WandaVision — Series Review
by KJ Proulx
This is the type of series that was ripe for disappointment right off the bat. Black Widow was supposed to be the next film to be released after Avengers: Endgame, but instead, the schedule needed to be shifted, thus having us receive WandaVision first. Marvel expanding their world and continue their franchise with a television series felt like a massive leap forward and I have always felt nervous about it, given that asking fans to both see movies in theatres and watch series’ on Disney+ may turn out to be a bit much when going back to restart the franchise. Thankfully, those fears were put to rest after viewing WandaVision, at least for now. If you have followed this franchise from the very beginning and are eager for more, here’s why WandaVision demands your attention.
After the events of Avengers: Endgame, this franchise could’ve chosen hundreds of places to start with each character. Beginning small and weird in a black and white sitcom setting was not what I expected, but it felt refreshing after such a massive climax. The first few episodes are really meant to be enjoyed as a sitcom, as things around the main characters slowly begin to reveal themselves. This series begins with Wanda and Vision living a classic dream sitcom life, but as each episode progresses and time periods change, along with revealing the outside world and what is really going on, there is never a dull moment here.
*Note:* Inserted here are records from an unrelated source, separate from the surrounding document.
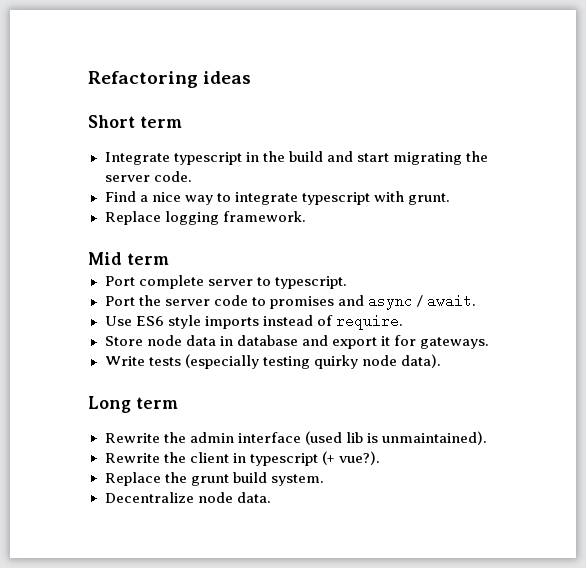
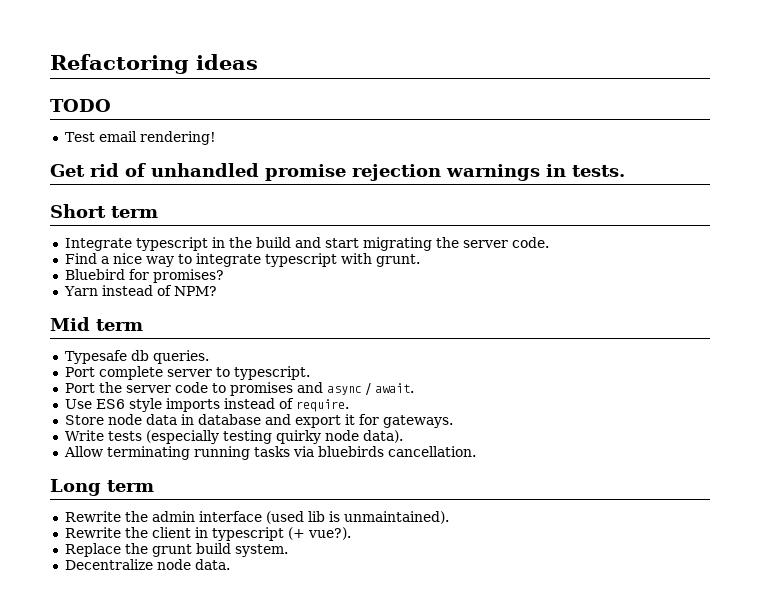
(252, 77) none -> [50,99,111,112] [64,131,216,145] [50,163,625,181] // TODO // Test email rendering! // Get rid of unhandled promise rejection warnings in tests.
[104,211,306,225] Replace logging framework. -> [64,269,224,283] [63,285,217,296] Bluebird for promises? // Yarn instead of NPM?
(169, 259) none -> [64,350,209,364] // Typesafe db queries.
(441, 361) none -> [63,446,476,460] // Allow terminating running tasks via bluebirds cancellation.

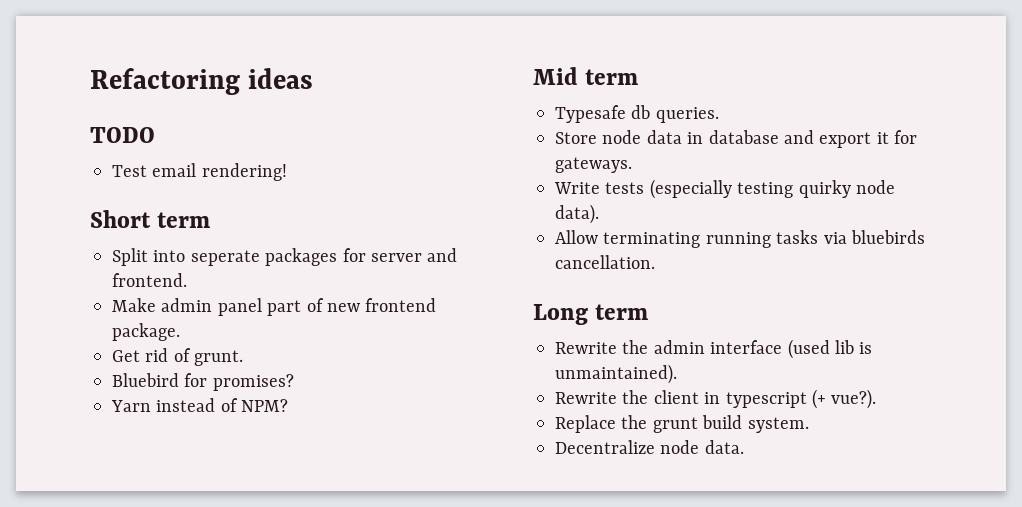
[50,163,625,181] [50,204,158,218] [64,237,549,251] [64,253,372,267] Get rid of unhandled promise rejection warnings in tests. // Short term // Integrate typescript in the build and start migrating the server code. // Find a nice way to integrate typescript with -> [90,210,211,228] [112,248,458,266] [112,273,187,287] [112,298,437,316] [112,323,180,341] [112,348,191,362] Short term // Split into seperate packages for server and frontend. // Make admin panel part of new frontend package. // Get rid of
[64,366,310,380] [64,382,414,396] [64,398,349,412] // Port complete server to typescript. // Port the server code to promises and async / await. // Use ES6 style imports instead of require. -> (719, 115) none

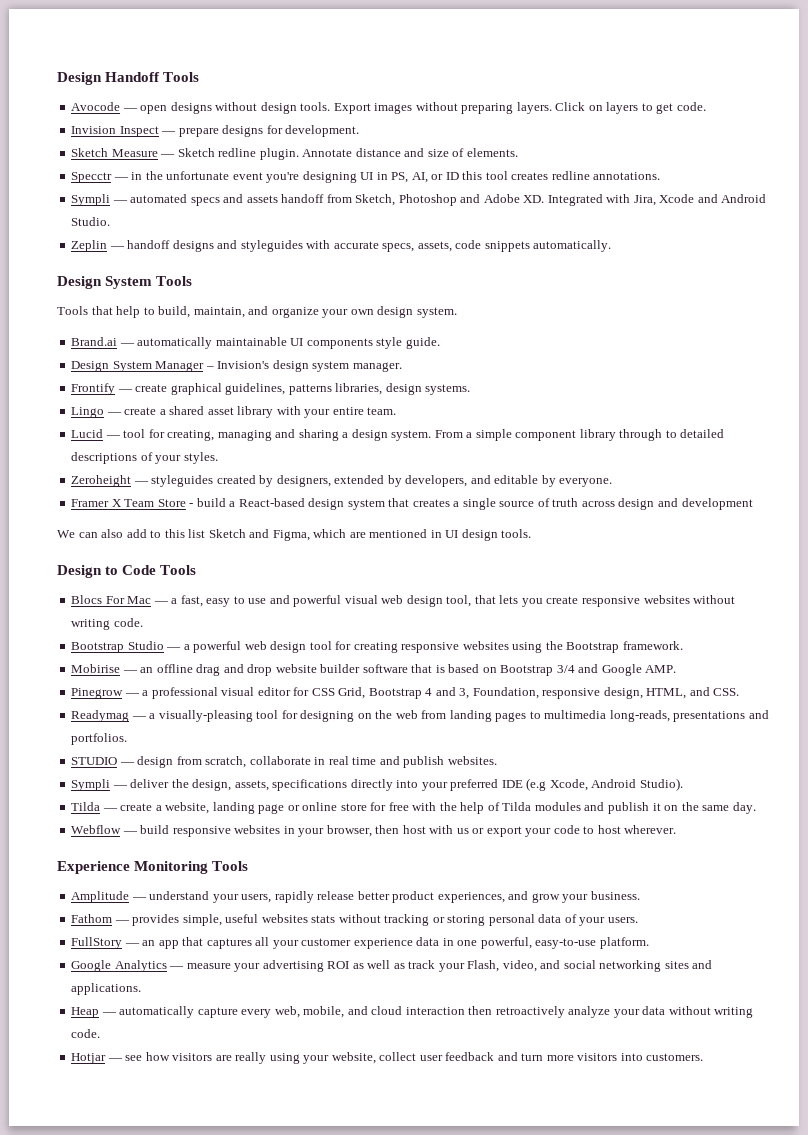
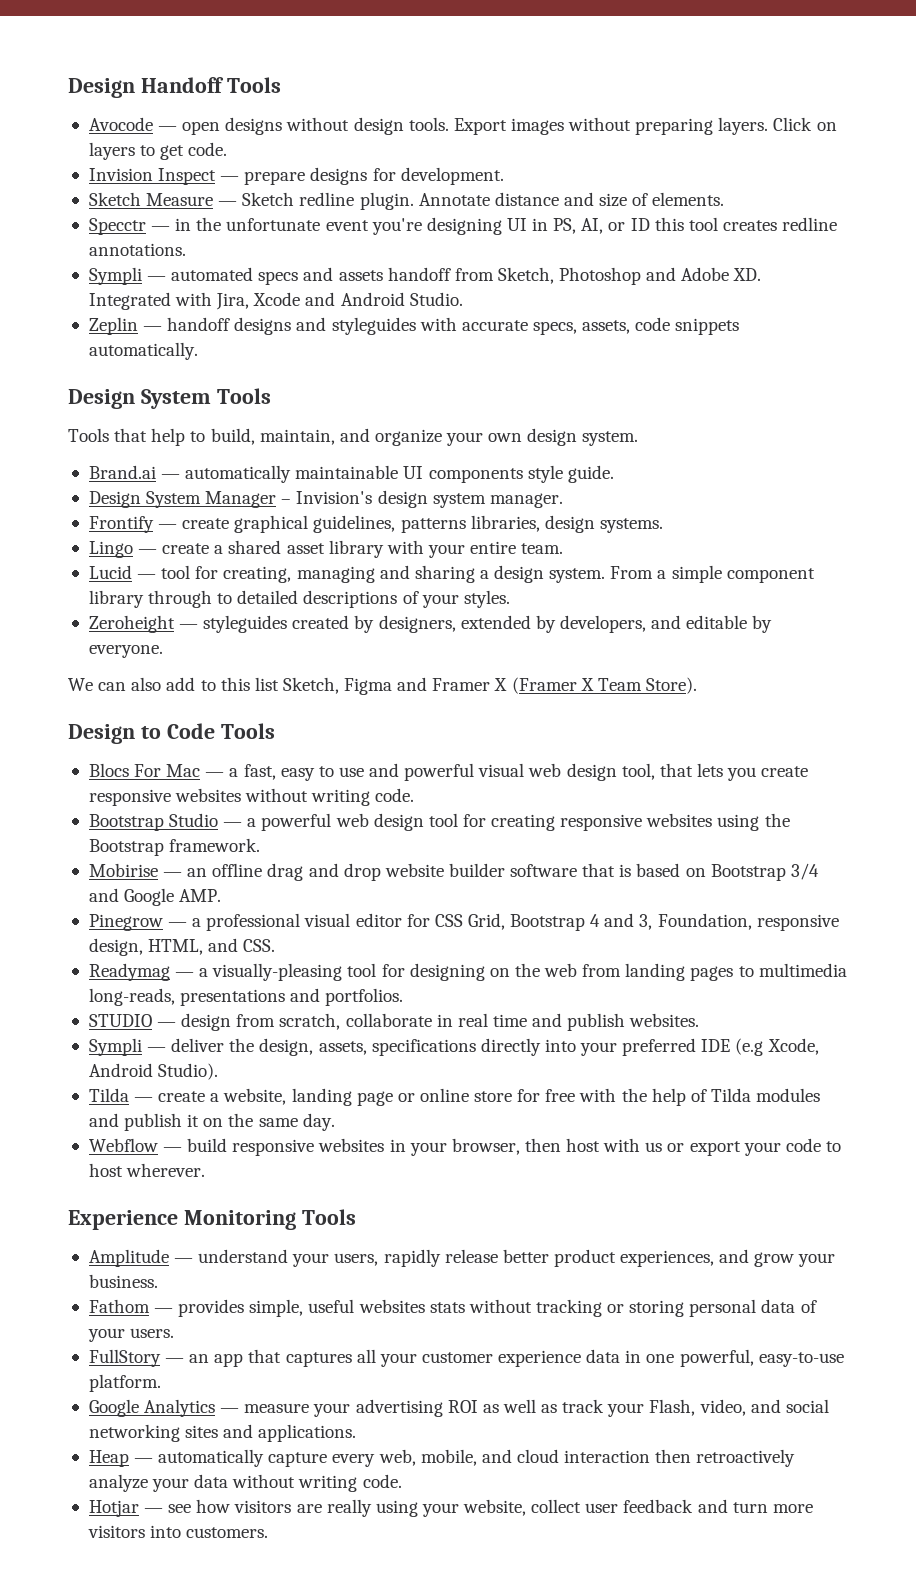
[71,498,753,510] // Framer X Team Store - build a React-based design system that creates a single source of truth across design and development -> (163, 651) none
[208,529,532,541] Sketch and Figma, which are mentioned in UI design tools. -> [282,677,697,695] Sketch, Figma and Framer X (Framer X Team Store).

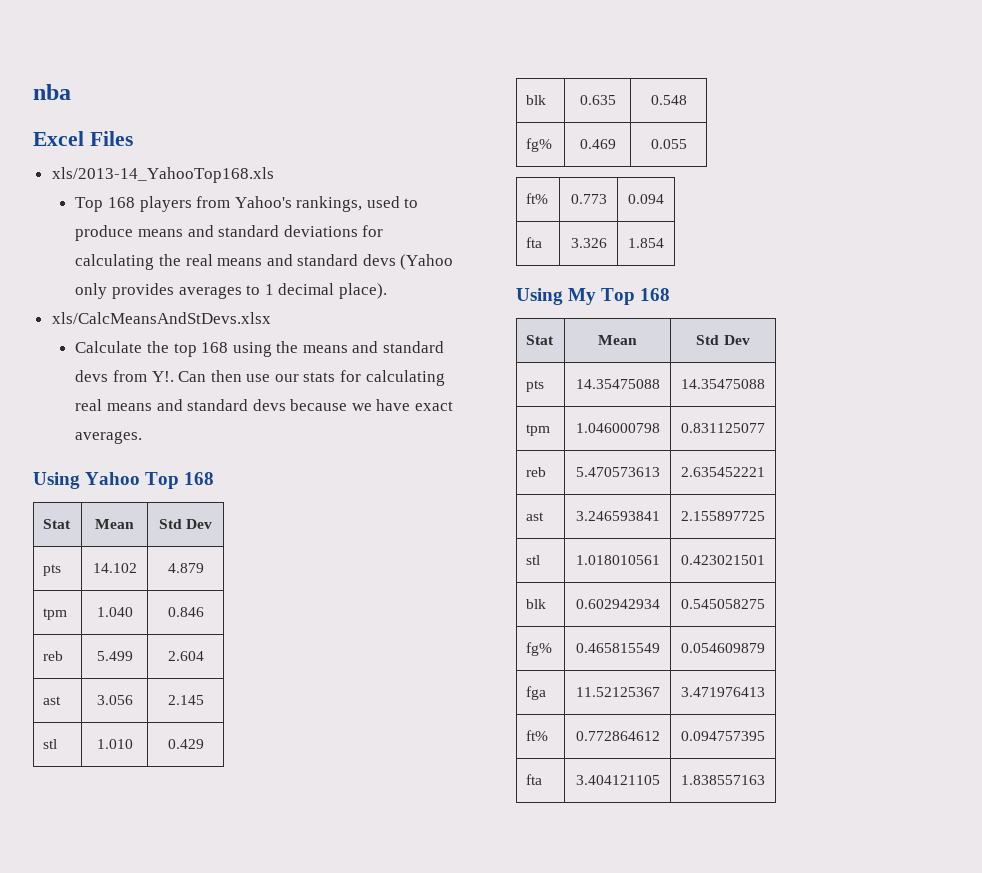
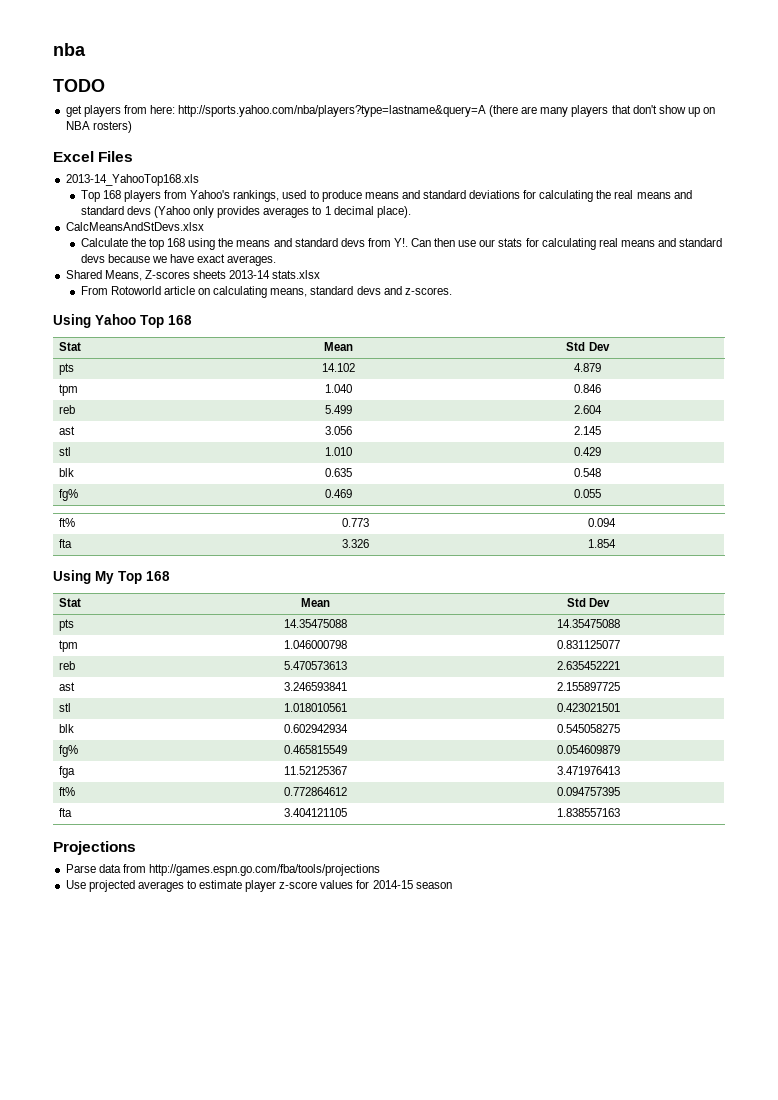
(71, 92) none -> [53,79,105,92] [65,105,716,117] [65,121,132,133] // TODO // get players from here: http://sports.yahoo.com/nba/players?type=lastname&query=A (there are many players that don't show up on NBA rosters)
[51,167,274,183] xls/2013-14_YahooTop168.xls -> [65,174,199,186] 2013-14_YahooTop168.xls
[51,312,271,324] xls/CalcMeansAndStDevs.xlsx -> [65,222,204,231] CalcMeansAndStDevs.xlsx
(143, 437) none -> [65,270,321,281] [80,286,452,298] // Shared Means, Z-scores sheets 2013-14 stats.xlsx // From Rotoworld article on calculating means, standard devs and z-scores.
(765, 780) none -> [53,841,136,855] [65,864,380,876] [65,880,452,892] // Projections // Parse data from http://games.espn.go.com/fba/tools/projections // Use projected averages to estimate player z-score values for 2014-15 season

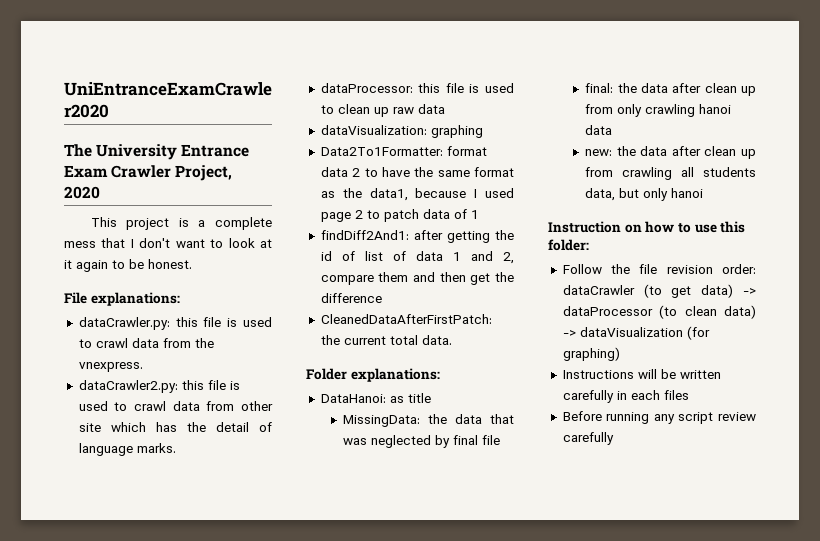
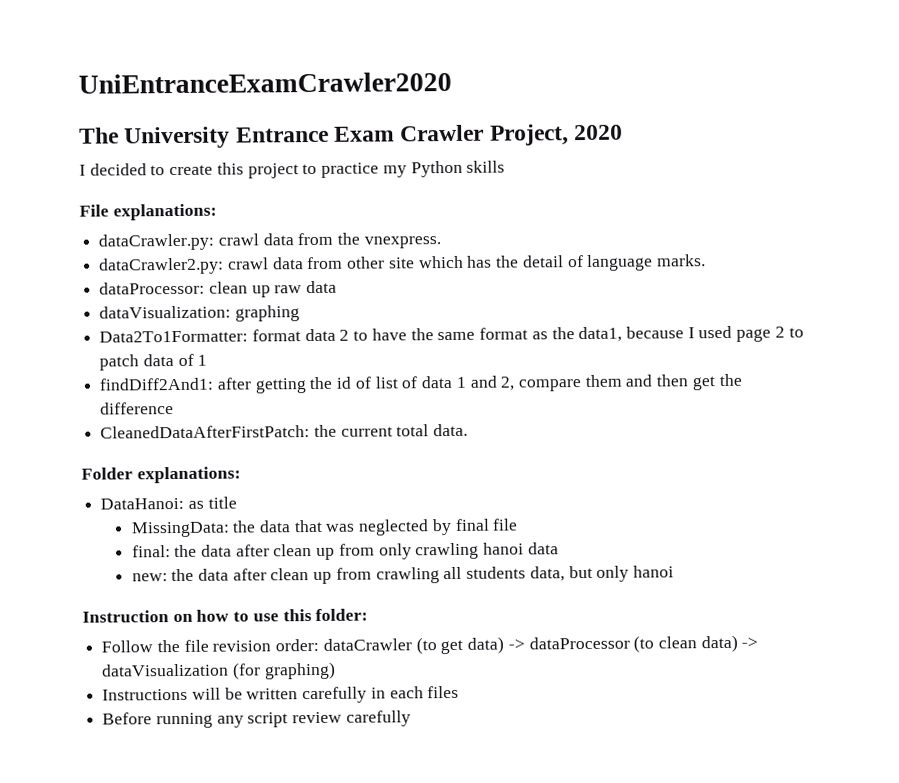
[90,217,272,230] [64,238,272,248] [64,259,192,272] [64,292,180,306] [78,317,272,330] [78,339,92,348] This project is a complete mess that I don't want to look at it again to be honest. // File explanations: // dataCrawler.py: this file is used to -> [79,160,506,179] [79,203,217,221] [98,233,215,251] I decided to create this project to practice my Python skills // File explanations: // dataCrawler.py:
[181,380,240,390] [78,401,128,411] this file is used to -> (225, 266) none
[418,83,514,93] [320,105,334,114] this file is used to -> (206, 288) none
It’s difficult to pinpoint just one or two great performances here. This is the best that both Elizabeth Olsen and Paul Bettany have both been in this franchise, bar none. There are a handful of sequences toward the end of this series that brought me to tears, simply due to their commitment to these characters. Outside of these incredible performances, even the townspeople around them were unnerving. There are one or two scenes in particular where I found the way a performer would switch back and forth between personas to be very well-done. The way this series plays out and reveals new things wouldn’t have worked unless everything about this suburban town felt authentic, and it absolutely did.
If you haven’t seen any pieces of the story that lead up to this series for these two characters, I really can’t recommend checking it out because the emotional backbone with these two characters is why I loved the series overall. The series builds to a scene that I both wanted and was very satisfied with, so any questions that have yet to be answered I’m sure will follow throughout the franchise. On many occasions, I believed this series was going in a much bigger and weird direction than it did, but I also believe that this was just a taste of what is to come, so I also appreciate it for holding back too.
I could dive into so many details about why this series was so great, but I don’t wish to ruin it for viewers, but rather express why they should check it out. Overall, I believe WandaVision exists to lay the groundwork for a much grander story that will play out in films to come. With that mindset, I thought everything about this series was fantastic. From the clever riff on sitcoms to the introduction of possible alternate realities, to the look and feel of watching an actual Marvel film on the big screen, I had no complaints really. This was something that really hadn’t been done before and I have to commend them for that. It may be hard for some viewers to latch onto this story at first, but again if you’ve seen the films that preceded it, the emotional impact that the final episode has will be totally worth it. Especially for fans of this franchise, I can’t recommend WandaVision enough. All episodes are now streaming on Disney+.